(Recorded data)

· · · ·

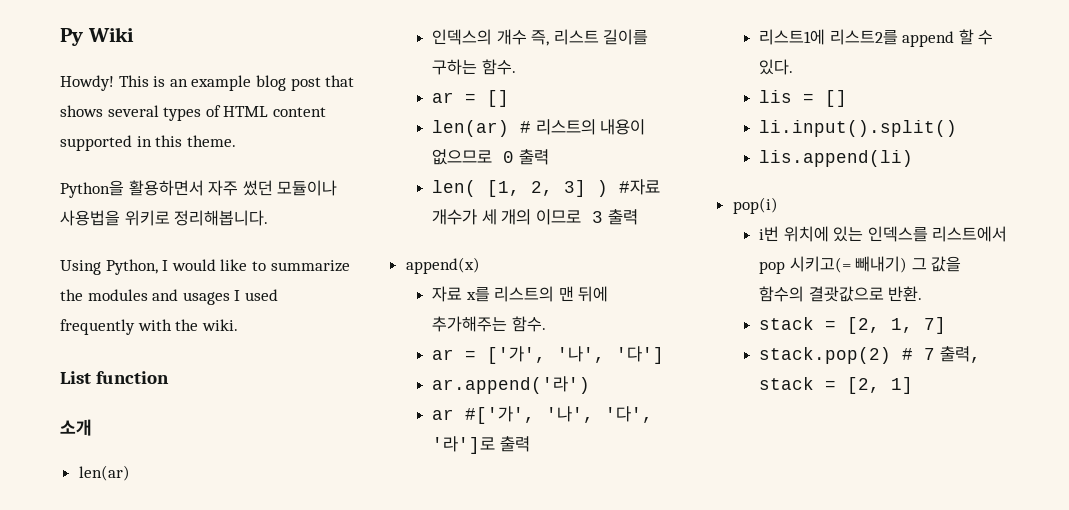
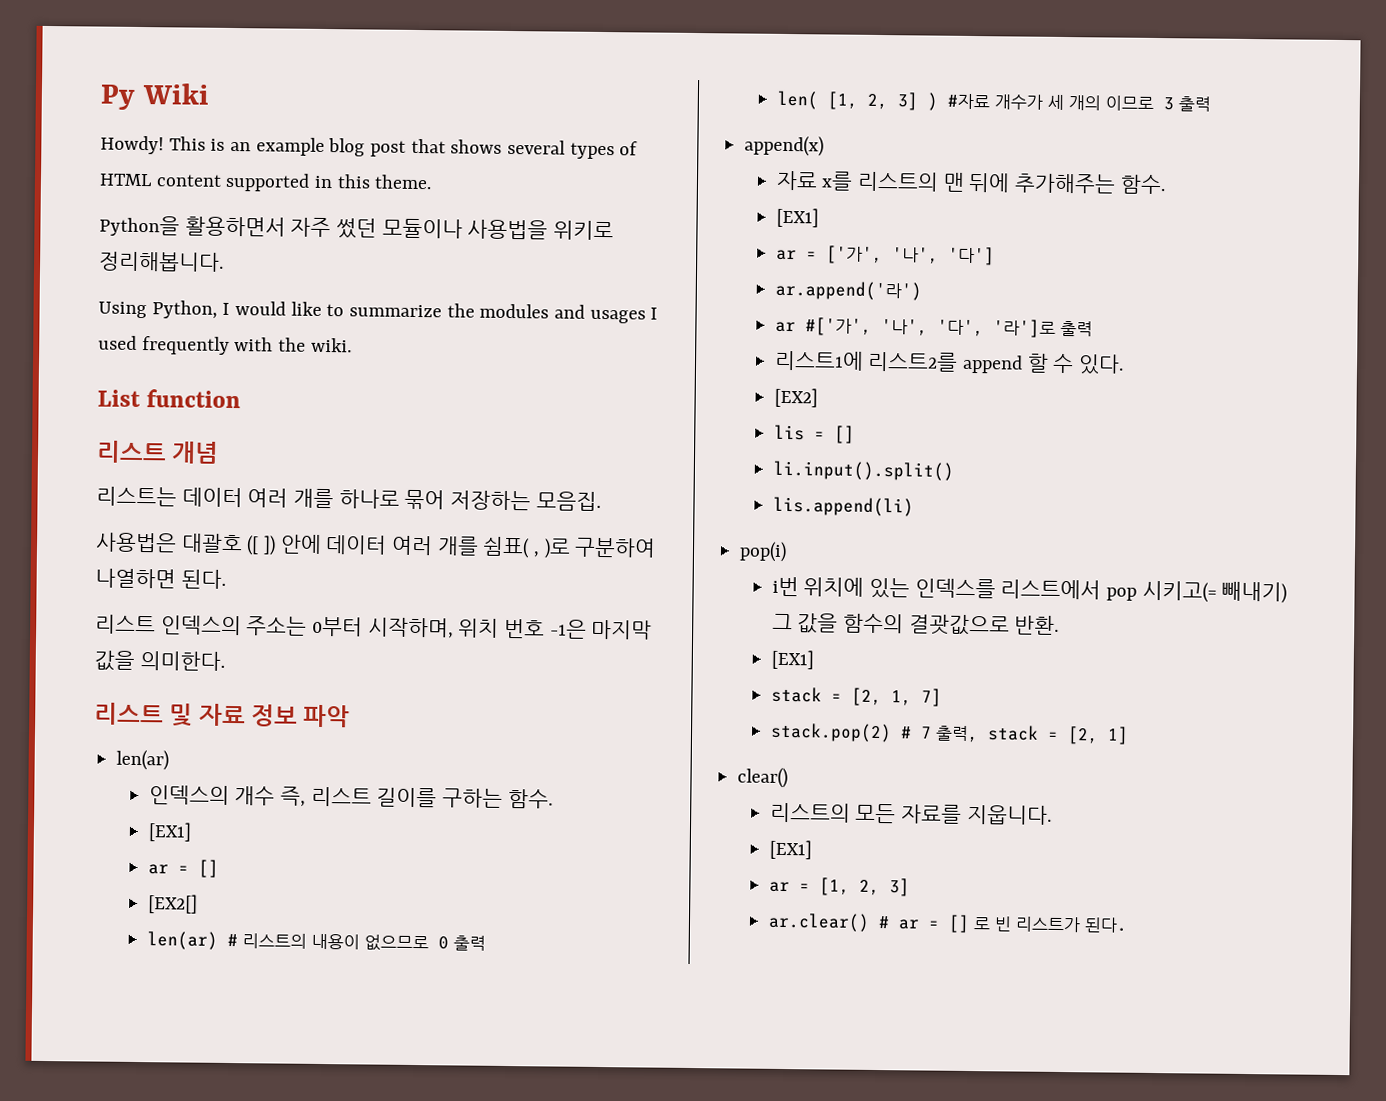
[60,419,92,436] 소개 -> [96,440,220,464] [96,486,601,511] [95,532,657,559] [95,568,226,589] [95,614,653,640] [94,650,225,671] [94,702,351,728] 리스트 개념 // 리스트는 데이터 여러 개를 하나로 묶어 저장하는 모음집. // 사용법은 대괄호 ([ ]) 안에 데이터 여러 개를 쉼표( , )로 구분하여 나열하면 된다. // 리스트 인덱스의 주소는 0부터 시작하며, 위치 번호 -1은 마지막 값을 의미한다. // 리스트 및 자료 정보 파악
[432,90,510,107] // ar = [] -> [147,822,192,842] [147,859,219,878] [147,894,198,914] // [EX1] // ar = [] // [EX2[]
(546, 324) none -> [775,207,819,228] // [EX1]
(794, 67) none -> [773,387,818,408] // [EX2]
(923, 294) none -> [770,649,814,670] // [EX1]
(914, 385) none -> [737,767,789,789] [769,802,1052,825] [768,839,812,860] [768,877,910,897] [767,912,1128,934] // clear() // 리스트의 모든 자료를 지웁니다. // [EX1] // ar = [1, 2, 3] // ar.clear() # ar = [] 로 빈 리스트가 된다.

· · · ·

Nothing but the records, copied exactly and stripped of pictures, should be returned.

[Solution for this exercise]
[60,419,92,436] 소개 -> [96,440,220,464] [96,486,601,511] [95,532,657,559] [95,568,226,589] [95,614,653,640] [94,650,225,671] [94,702,351,728] 리스트 개념 // 리스트는 데이터 여러 개를 하나로 묶어 저장하는 모음집. // 사용법은 대괄호 ([ ]) 안에 데이터 여러 개를 쉼표( , )로 구분하여 나열하면 된다. // 리스트 인덱스의 주소는 0부터 시작하며, 위치 번호 -1은 마지막 값을 의미한다. // 리스트 및 자료 정보 파악
[432,90,510,107] // ar = [] -> [147,822,192,842] [147,859,219,878] [147,894,198,914] // [EX1] // ar = [] // [EX2[]
(546, 324) none -> [775,207,819,228] // [EX1]
(794, 67) none -> [773,387,818,408] // [EX2]
(923, 294) none -> [770,649,814,670] // [EX1]
(914, 385) none -> [737,767,789,789] [769,802,1052,825] [768,839,812,860] [768,877,910,897] [767,912,1128,934] // clear() // 리스트의 모든 자료를 지웁니다. // [EX1] // ar = [1, 2, 3] // ar.clear() # ar = [] 로 빈 리스트가 된다.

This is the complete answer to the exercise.